Crypto tokens are becoming increasingly efficient at capturing value, thanks in part to new regulations and upgrades, which could send prices surging in 2026, according to Bitwise chief investment officer Matt Hougan. 

Hougan said in an X post on Saturday that in the chaos of the current market pullback, big news is getting lost, such as the level of value capture in digital assets trending upward. 

“Most of today’s tokens were created in a regulatory era where value capture was risky; as a result, they defaulted to vague governance-style design choices,” he said. 

“Under the new regulatory climate, that’s being unwound. I think we’ll start to feel this effect in 2026.” 

Source: Matt Hougan

Uniswap rallied after investor-friendly proposal

Uniswap (UNI), the native token behind the crypto protocol of the same name, surged earlier this month after the Uniswap Foundation and Uniswap Labs introduced a proposal to make the token more attractive as an investment.

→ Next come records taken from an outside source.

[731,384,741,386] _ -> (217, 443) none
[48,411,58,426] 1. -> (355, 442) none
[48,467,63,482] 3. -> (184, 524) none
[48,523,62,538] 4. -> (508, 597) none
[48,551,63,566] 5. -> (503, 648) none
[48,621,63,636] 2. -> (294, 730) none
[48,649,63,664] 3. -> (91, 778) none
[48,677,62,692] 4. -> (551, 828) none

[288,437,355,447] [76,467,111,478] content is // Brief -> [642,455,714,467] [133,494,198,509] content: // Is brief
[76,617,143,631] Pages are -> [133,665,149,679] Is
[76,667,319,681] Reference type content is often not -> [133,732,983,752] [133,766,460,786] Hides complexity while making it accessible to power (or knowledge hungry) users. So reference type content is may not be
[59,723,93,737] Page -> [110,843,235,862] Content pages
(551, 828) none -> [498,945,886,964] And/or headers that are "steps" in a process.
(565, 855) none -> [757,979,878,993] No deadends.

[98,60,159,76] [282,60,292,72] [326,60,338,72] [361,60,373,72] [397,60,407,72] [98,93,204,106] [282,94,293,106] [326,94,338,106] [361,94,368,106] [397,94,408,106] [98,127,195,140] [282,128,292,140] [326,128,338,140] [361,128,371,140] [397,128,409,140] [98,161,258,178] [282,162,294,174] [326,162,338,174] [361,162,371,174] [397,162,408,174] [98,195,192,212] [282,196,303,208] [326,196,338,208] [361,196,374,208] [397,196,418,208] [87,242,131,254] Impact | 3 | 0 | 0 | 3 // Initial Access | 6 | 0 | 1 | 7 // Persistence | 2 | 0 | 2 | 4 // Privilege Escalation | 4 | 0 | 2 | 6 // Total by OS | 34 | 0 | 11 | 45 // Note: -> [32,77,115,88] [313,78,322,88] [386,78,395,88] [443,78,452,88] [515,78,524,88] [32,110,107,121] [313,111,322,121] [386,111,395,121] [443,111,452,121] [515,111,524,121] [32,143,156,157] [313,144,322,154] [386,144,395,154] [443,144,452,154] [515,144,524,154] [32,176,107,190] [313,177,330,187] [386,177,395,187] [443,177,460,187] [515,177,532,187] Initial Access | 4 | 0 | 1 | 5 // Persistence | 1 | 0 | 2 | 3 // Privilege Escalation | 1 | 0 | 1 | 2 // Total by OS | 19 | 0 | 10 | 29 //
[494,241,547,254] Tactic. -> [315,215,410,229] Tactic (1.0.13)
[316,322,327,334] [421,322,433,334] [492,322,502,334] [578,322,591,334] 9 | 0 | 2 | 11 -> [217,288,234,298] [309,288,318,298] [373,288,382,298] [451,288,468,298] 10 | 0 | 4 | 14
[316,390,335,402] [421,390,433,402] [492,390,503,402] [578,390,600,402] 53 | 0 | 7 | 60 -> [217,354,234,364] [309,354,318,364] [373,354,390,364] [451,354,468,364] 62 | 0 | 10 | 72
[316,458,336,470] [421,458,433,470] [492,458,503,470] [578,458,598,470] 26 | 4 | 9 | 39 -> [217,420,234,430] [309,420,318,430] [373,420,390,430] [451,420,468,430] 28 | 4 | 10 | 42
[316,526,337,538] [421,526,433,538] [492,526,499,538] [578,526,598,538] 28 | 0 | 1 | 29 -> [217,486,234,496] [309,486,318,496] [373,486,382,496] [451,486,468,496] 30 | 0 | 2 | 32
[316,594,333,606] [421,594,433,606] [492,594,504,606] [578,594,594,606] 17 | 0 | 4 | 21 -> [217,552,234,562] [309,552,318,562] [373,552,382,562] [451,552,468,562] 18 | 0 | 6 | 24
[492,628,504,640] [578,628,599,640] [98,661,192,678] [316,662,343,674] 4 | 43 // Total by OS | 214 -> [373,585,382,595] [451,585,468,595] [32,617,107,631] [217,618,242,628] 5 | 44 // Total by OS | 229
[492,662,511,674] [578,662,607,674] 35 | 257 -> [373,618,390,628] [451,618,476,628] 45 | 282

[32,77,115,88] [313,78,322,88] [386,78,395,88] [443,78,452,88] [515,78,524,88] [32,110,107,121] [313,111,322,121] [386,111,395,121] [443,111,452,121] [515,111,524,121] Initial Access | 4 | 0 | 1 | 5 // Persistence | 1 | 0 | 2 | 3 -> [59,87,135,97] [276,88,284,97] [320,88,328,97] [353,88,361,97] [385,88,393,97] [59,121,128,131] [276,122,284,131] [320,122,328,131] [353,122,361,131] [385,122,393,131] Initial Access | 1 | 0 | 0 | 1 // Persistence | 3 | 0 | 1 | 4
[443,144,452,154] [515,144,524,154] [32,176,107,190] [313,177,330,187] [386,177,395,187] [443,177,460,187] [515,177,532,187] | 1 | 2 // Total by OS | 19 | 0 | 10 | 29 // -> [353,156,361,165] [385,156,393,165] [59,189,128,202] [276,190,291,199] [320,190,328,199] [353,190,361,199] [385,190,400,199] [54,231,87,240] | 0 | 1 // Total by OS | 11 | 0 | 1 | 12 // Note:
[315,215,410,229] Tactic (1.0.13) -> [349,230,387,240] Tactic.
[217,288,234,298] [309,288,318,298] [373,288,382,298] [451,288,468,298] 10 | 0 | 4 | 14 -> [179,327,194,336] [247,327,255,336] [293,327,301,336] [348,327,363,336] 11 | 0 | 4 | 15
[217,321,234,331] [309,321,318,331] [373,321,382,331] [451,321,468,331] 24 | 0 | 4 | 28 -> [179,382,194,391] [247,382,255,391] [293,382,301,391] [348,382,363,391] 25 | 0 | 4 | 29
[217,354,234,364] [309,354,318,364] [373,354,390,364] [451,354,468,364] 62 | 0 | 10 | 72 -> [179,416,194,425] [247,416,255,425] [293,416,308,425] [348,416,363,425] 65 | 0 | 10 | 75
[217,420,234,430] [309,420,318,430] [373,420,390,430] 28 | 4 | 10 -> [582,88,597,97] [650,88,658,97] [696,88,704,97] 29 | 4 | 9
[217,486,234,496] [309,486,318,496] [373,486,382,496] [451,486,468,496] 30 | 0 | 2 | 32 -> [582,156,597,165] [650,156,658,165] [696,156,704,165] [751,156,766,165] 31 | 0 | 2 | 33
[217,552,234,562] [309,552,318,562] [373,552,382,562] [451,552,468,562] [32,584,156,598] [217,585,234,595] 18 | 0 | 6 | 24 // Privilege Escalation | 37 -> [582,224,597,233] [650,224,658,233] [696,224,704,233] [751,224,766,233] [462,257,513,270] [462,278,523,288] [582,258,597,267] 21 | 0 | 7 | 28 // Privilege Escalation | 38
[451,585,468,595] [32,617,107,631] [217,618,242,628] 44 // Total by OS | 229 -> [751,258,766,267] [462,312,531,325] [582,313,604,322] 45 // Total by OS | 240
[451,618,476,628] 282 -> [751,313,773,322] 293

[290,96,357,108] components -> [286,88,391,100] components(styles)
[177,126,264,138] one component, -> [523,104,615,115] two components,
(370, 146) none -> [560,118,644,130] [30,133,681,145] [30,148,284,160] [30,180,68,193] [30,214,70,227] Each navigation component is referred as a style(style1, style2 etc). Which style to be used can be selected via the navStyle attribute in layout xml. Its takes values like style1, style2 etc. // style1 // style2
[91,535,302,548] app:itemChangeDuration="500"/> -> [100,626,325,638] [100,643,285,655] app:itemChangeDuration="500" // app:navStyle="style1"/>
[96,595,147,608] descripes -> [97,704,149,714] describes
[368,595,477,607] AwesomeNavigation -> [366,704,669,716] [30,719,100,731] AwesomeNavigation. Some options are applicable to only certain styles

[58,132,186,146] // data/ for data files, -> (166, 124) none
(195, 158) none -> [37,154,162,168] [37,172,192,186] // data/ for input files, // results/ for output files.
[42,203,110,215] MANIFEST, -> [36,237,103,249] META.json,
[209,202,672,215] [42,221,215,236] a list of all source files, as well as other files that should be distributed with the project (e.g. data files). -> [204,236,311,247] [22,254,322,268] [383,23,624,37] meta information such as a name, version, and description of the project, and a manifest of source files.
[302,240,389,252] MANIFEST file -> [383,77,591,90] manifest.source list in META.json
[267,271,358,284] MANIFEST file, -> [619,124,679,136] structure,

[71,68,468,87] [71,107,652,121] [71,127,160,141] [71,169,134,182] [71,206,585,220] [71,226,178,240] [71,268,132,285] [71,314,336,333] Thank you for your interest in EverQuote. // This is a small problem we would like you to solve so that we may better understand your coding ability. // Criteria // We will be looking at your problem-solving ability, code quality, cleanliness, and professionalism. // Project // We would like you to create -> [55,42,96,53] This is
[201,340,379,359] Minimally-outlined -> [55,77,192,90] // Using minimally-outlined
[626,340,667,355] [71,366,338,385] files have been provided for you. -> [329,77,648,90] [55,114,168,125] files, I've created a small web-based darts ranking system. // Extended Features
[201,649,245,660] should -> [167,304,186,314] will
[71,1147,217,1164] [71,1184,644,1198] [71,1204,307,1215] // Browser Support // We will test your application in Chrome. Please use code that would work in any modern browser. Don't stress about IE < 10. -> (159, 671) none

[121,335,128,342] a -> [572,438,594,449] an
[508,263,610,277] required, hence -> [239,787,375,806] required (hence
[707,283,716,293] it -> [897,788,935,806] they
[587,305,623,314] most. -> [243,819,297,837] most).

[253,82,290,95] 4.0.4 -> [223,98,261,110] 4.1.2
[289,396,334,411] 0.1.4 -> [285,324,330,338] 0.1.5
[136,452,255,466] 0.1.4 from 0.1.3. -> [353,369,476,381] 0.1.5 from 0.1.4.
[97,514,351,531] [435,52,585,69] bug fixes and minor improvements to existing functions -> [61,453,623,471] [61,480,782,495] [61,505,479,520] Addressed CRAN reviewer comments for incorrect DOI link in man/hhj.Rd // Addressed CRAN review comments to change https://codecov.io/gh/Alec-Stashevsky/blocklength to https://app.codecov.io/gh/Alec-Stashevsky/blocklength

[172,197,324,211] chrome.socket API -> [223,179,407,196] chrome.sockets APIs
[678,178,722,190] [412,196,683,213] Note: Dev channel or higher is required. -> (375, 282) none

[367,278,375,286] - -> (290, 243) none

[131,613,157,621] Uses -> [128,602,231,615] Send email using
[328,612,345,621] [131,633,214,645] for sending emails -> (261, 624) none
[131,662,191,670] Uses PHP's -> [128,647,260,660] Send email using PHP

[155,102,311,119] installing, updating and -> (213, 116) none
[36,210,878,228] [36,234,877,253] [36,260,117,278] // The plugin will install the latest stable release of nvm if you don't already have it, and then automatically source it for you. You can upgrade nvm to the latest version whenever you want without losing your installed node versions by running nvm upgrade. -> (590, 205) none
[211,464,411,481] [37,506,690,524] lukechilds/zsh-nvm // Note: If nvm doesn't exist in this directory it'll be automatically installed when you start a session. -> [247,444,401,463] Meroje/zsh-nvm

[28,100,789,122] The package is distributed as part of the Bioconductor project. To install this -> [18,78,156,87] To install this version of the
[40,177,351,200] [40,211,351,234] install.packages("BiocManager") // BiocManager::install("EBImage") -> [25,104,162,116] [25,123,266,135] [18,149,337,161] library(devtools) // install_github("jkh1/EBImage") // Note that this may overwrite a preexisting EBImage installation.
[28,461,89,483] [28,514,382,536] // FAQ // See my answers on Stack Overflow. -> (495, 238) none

Among the ideas being floated were a protocol-level fee mechanism to burn the tokens and building a Protocol Fee Discount Auctions system to increase liquidity provider returns.

Hougan said this is one of the most obvious examples of a token trying to capture value, and predicts that if the proposal passes, it could send UNI into the top ten by market cap in the future. 

“The big knock on UNI has always been that it is a governance token. Uniswap is great, but activity on Uniswap didn’t benefit UNI tokenholders,” he said. 

“Except now, UNI is considering flipping the fee switch. If the vote goes through, ~16% of trading fees will be used to burn UNI. I suspect this will push UNI toward being a top 10 token by market cap over time.” 

Fusaka upgrade could see Ether lead rebound

Hougan also pointed to Ethereum’s Fusako upgrade as a catalyst that could “significantly increase token value capture.” 

Source: Matt Hougan

The Fusako upgrade mainnet launch is expected in December and will roll out upgrades to Ethereum’s execution layer and improvements to staking economics, among other upgrades. 

“I suspect the market will start to orient around the positive impacts of Fusaka soon, particularly if it’s delivered Dec. 3 as expected. It’s an under-appreciated catalyst and one reason ETH could lead the crypto rebound,” Hougan said. 

Related: Bitwise exec says a bet on Solana gives ‘two ways to win’

XRP staking rewards also a boon 

Hougan said Ripples XRP (XRP) token is also on the road to increasing its value capture with a possible staking addition.